Equal Employment Opportunity Commission v. Union Oil Co. of California

369 F. Supp. 579, 6 Fair Empl. Prac. Cas. (BNA) 1298
CourtDistrict Court, N.D. Alabama
DecidedJanuary 15, 1974
DocketCiv. A. 73-666
StatusPublished
Cited by24 cases

This text of 369 F. Supp. 579 (Equal Employment Opportunity Commission v. Union Oil Co. of California) is published on Counsel Stack Legal Research, covering District Court, N.D. Alabama primary law. Counsel Stack provides free access to over 12 million legal documents including statutes, case law, regulations, and constitutions.

Bluebook
Equal Employment Opportunity Commission v. Union Oil Co. of California, 369 F. Supp. 579, 6 Fair Empl. Prac. Cas. (BNA) 1298 (N.D. Ala. 1974).

Opinion

MEMORANDUM OF OPINION

POINTER, District Judge.

The EEOC filed this action against Union Oil for alleged unlawful employment practices proscribed by Title VII of the Civil Rights Act of 1964, premising its standing upon the amendments to Section 706 thereof by the Equal Employment Opportunity Act of 1972 (P.L. 92-261; 42 U.S.C.A. § 2000e-5). The Company has moved for summary judgment on the basis of the following undisputed sequence of events pertinent to this litigation:

Dec. 12, 1968 John Runner discharged by company
Jan. 3, 1969 Charge filed by Runner with EEOC Apr. 21, 1969 Charge perfected by sworn statement 1
Apr. 25, 1969 Charge served on company Jan. 25, 1972 Last Conciliation conference Mar. 24, 1972 Effective date of P.L. 92-261 Mar. 30, 1972 Notice by EEOC to company of inability to obtain voluntary compliance; right-to-sue letter mailed by EEOC to Runner
Apr. 28, 1972 Suit filed by Runner for self and class
Jul. 16, 1973 Suit filed by EEOC

Three alternative arguments are urged by the Company in support of its motion: (1) the EEOC’s right to sue terminated or became barred on the expiration of180 days after Runner’s charge was filed. 2 (2) The EEOC’s right to sue terminated on the filing of Runner’s own suit for himself and his class. 3 (3) The action is barred by Alabama’s one year statute of limitations.

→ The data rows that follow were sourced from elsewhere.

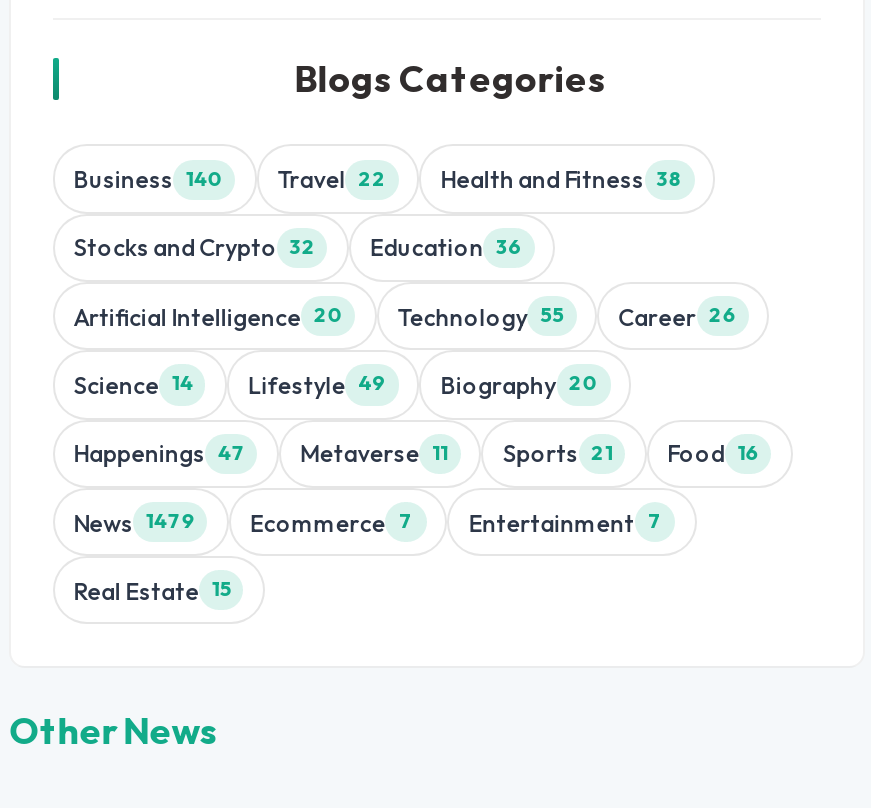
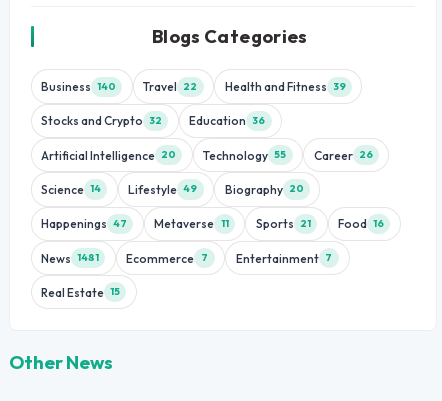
- Health and Fitness 38
+ Health and Fitness 39

- News 1479 Ecommerce 7 Entertainment 7
+ News 1481 Ecommerce 7 Entertainment 7
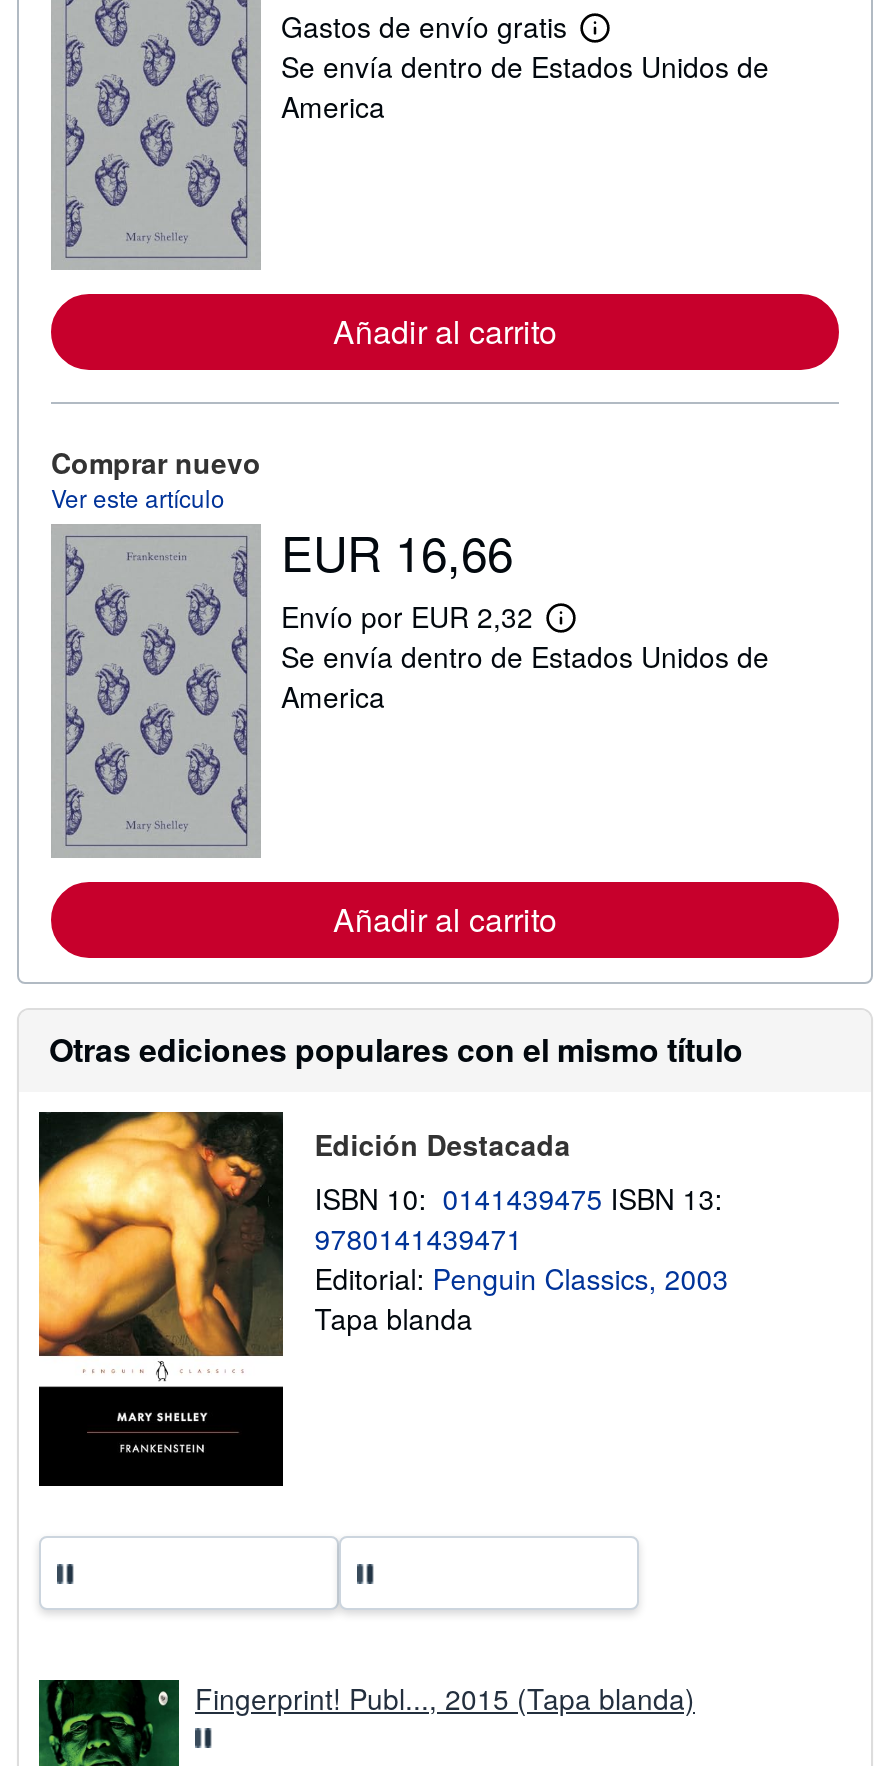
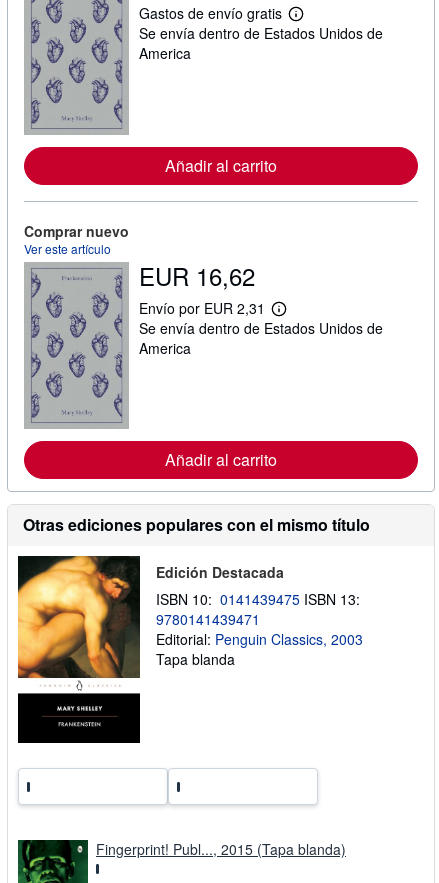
- EUR 16,66
+ EUR 16,62

- Envío por EUR 2,32 M
+ Envío por EUR 2,31 M
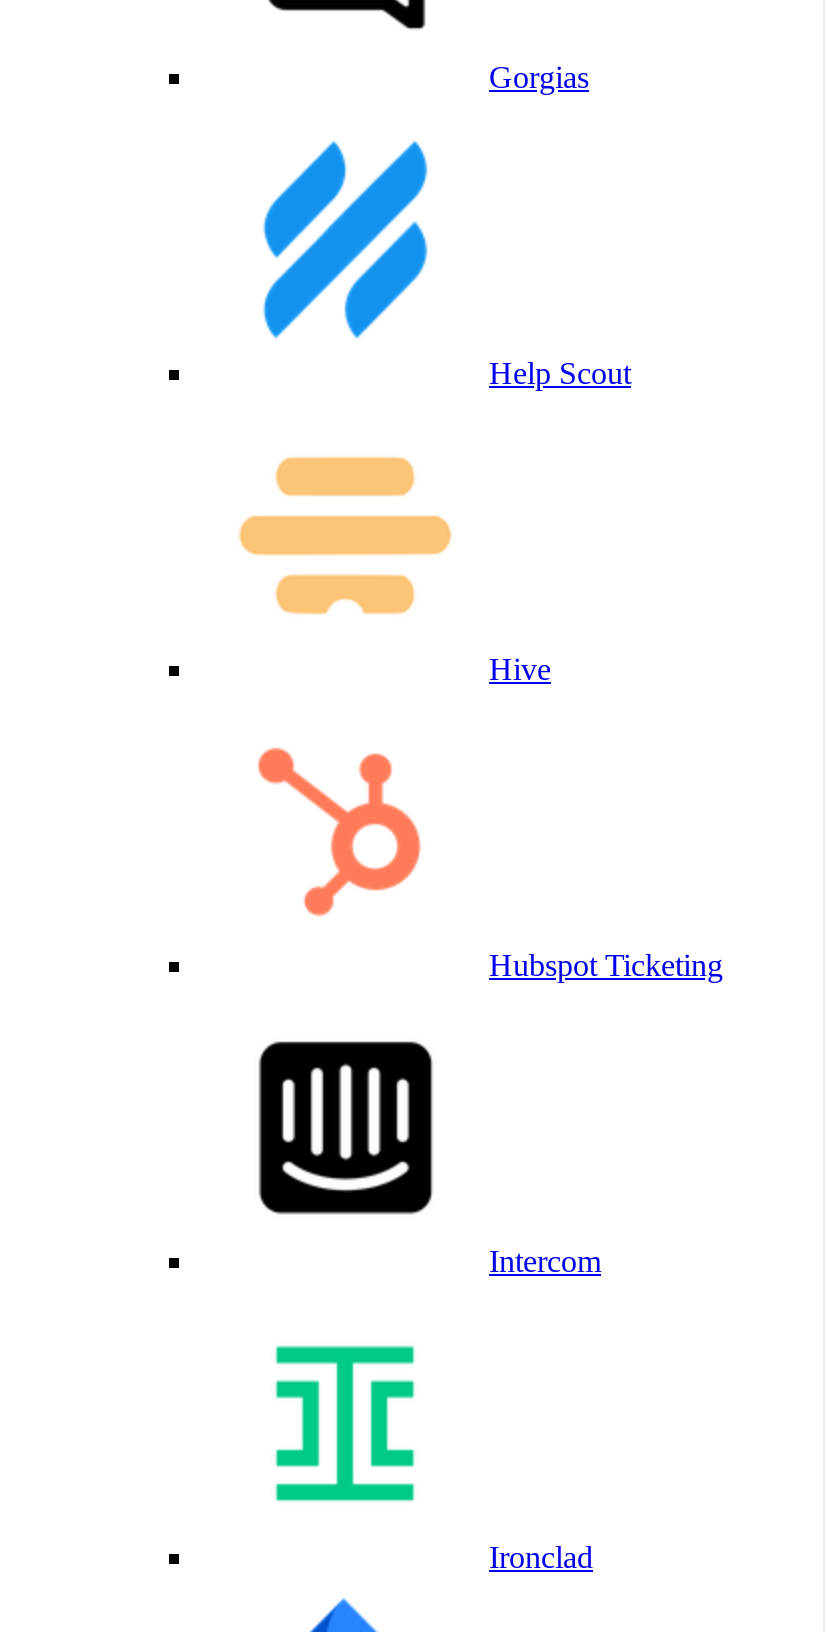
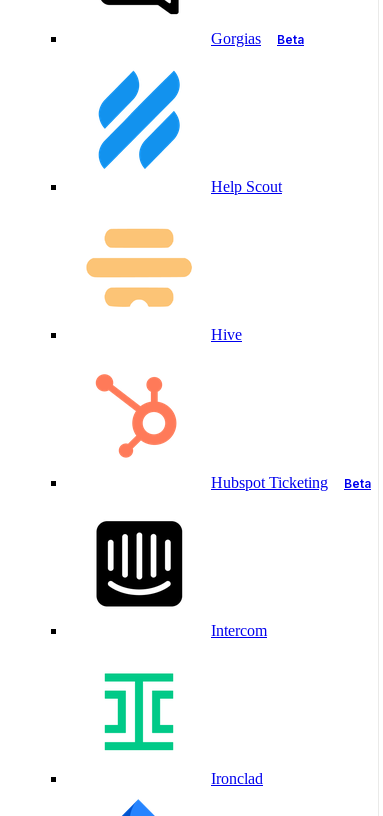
+ Beta

+ Beta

The court, after considering at length and in detail the contention of the parties on each of these issues, has concluded — though not without some doubt— that the company is correct on each point. While a conclusion favorable to the company on any one of them would have been decisive on the summary judgment motion, the court, at the request of the EEOC, has chosen to address itself to all three to enable a more meaningful appellate resolution of these problems.

I. 180-DAY ISSUE.

The Company contends that the following language from the amended act requires the EEOC to file suit, if at all, within 180 days from the filing of a charge with it:

If within thirty days after a charge is filed with the Commission * * *, the Commission has been unable to secure from the respondent a conciliation agreement acceptable to the Commission, the Commission may bring a civil action against any respondent * * * named in the charge. * * * The person or persons aggrieved shall have the right to intervene in a civil action brought by the Commission * * *. If * * * within one hundred and *581 eighty days from the filing of such charge * * * the Commission has not filed a civil action under this section * * * or [and —?] the Commission has not entered into a conciliation agreement to which the person aggrieved is a party, the Commission * * * shall so notify the person aggrieved and within ninety days after the giving of such notice a civil action may be brought against the respondent named in the charge (A) by the person claiming to be aggrieved or (B) if such charge was filed by a member of the Commission, by any person whom the charge alleges was aggrieved by the alleged unlawful employment practice. * * * Upon timely application, the court may, in its discretion, permit the Commission * * * to intervene in such civil action upon certification that the case is of general public importance. Upon request, the court may, in its discretion, stay further proceedings for not more than sixty days pending * * * further efforts of the Commission to obtain voluntary compliance. § 706 (f)(1).

To date, this issue has been dealt with by seven other district courts, one court 4 agreeing with the company’s position and six 5 ruling with the EEOC. Meritorious arguments can be made on both sides.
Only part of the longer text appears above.